Copy out every line of the records in which "CHMF" can be found.

☆ ☆ ☆ ☆ ☆

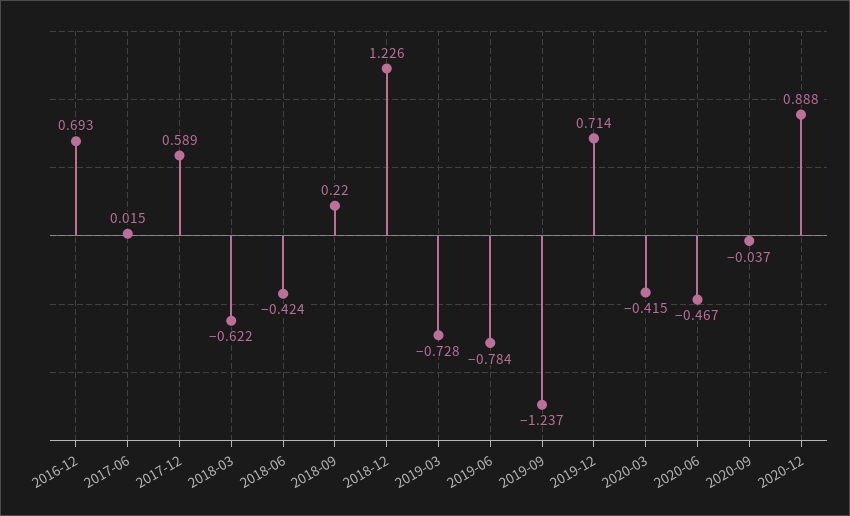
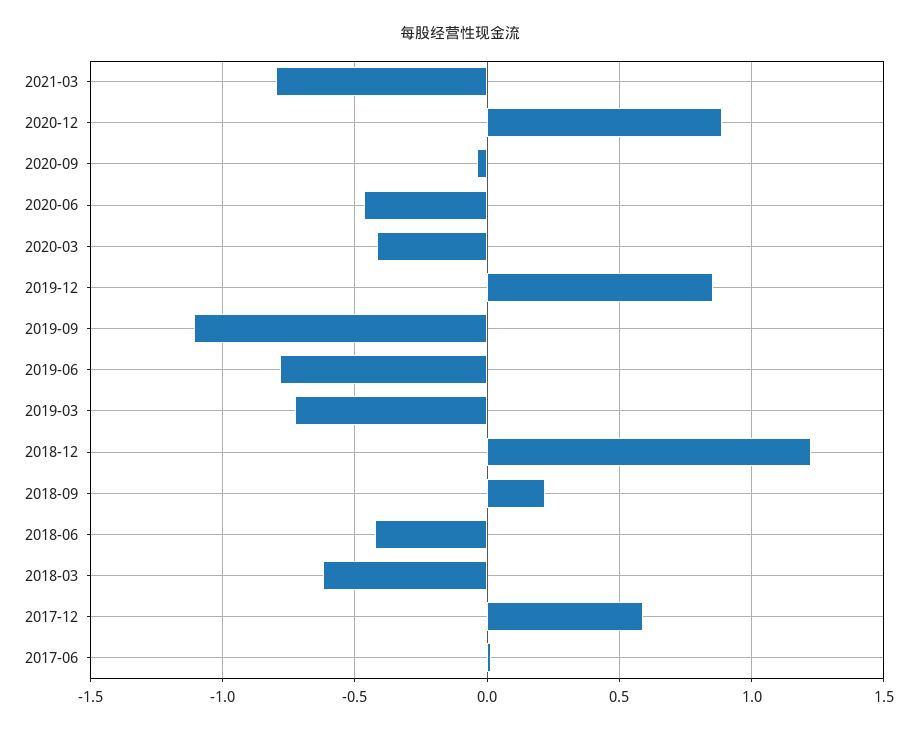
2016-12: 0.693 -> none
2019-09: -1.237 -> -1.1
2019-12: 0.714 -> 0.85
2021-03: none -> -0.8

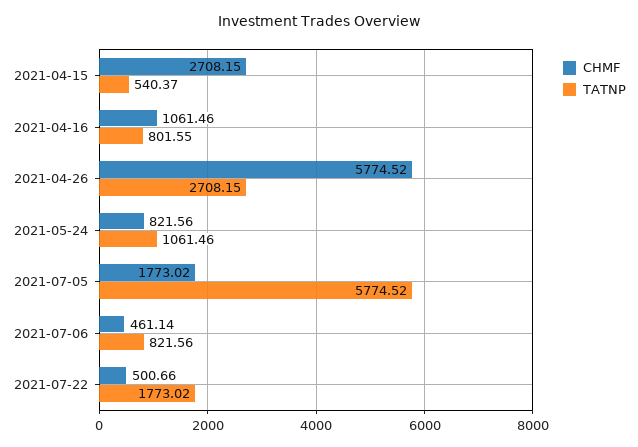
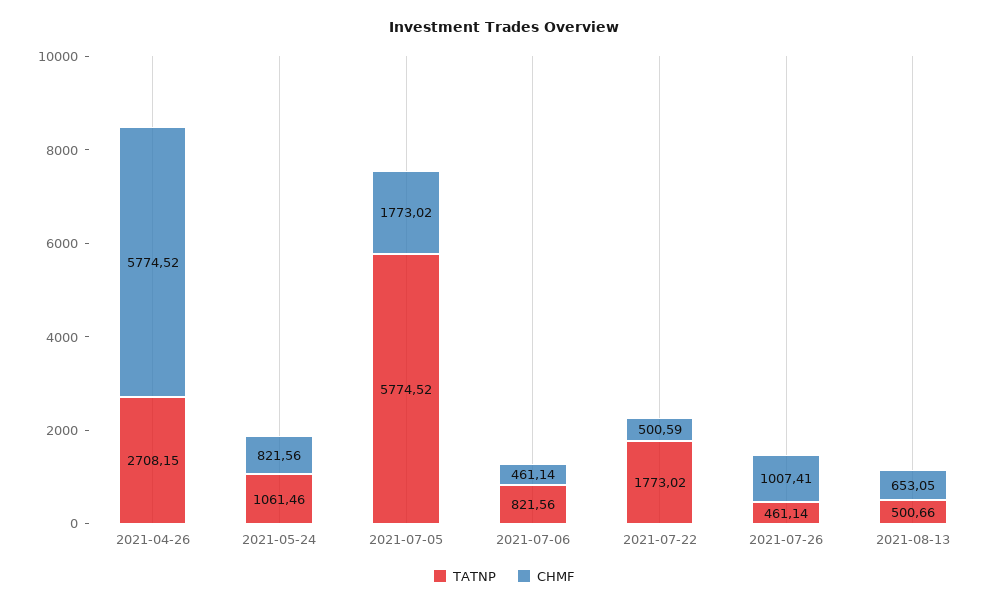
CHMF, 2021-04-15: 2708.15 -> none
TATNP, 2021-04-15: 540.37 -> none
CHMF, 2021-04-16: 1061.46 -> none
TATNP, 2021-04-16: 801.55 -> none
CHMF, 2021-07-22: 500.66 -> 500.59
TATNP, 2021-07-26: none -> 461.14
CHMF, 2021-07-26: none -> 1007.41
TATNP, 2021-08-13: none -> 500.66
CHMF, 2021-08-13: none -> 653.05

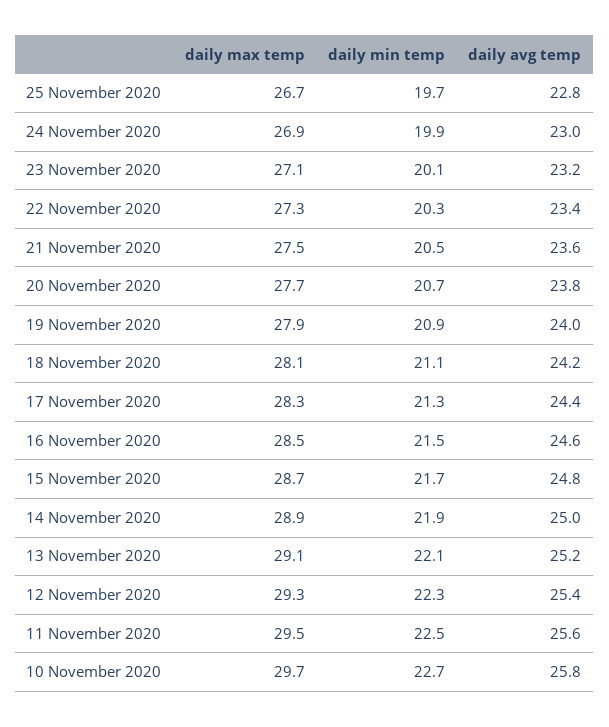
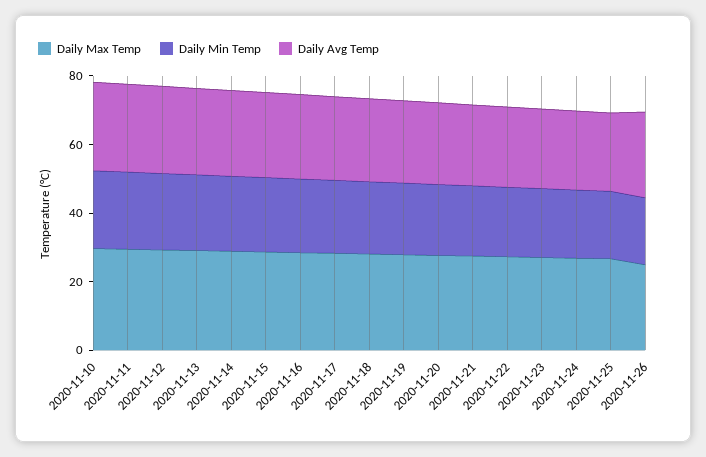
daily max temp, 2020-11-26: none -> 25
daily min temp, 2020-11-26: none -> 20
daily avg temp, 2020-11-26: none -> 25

☆ ☆ ☆ ☆ ☆

> **Task output**:
CHMF, 2021-04-15: 2708.15 -> none
CHMF, 2021-04-16: 1061.46 -> none
CHMF, 2021-07-22: 500.66 -> 500.59
CHMF, 2021-07-26: none -> 1007.41
CHMF, 2021-08-13: none -> 653.05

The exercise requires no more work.